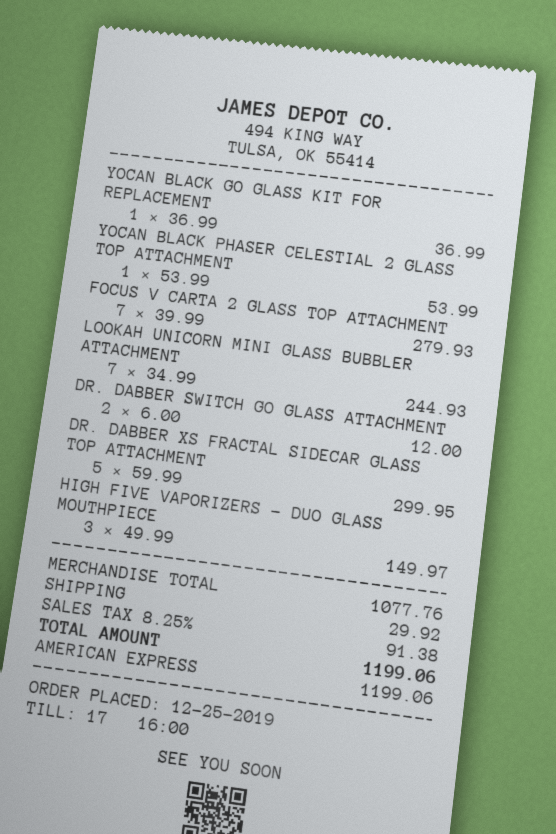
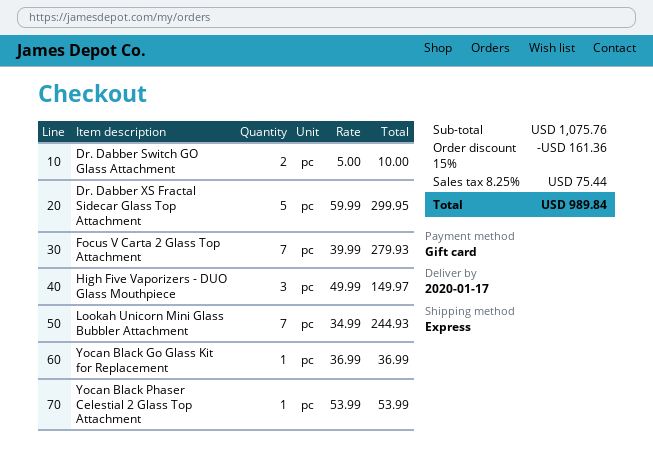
payment method: American Express -> gift card
DR. DABBER SWITCH GO GLASS ATTACHMENT: 2 x 6.00 = 12.00 -> 2 x 5.00 = 10.00
subtotal: 1077.76 -> 1075.76
discount: none -> 15% = 161.36
shipping: 29.92 -> none
tax: 8.25% = 91.38 -> 8.25% = 75.44
total: 1199.06 -> 989.84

-*-*-

■ Exercise aim ■
With the pictures left out, return all the material above exactly.

■ Exercise result ■
payment method: American Express -> gift card
DR. DABBER SWITCH GO GLASS ATTACHMENT: 2 x 6.00 = 12.00 -> 2 x 5.00 = 10.00
subtotal: 1077.76 -> 1075.76
discount: none -> 15% = 161.36
shipping: 29.92 -> none
tax: 8.25% = 91.38 -> 8.25% = 75.44
total: 1199.06 -> 989.84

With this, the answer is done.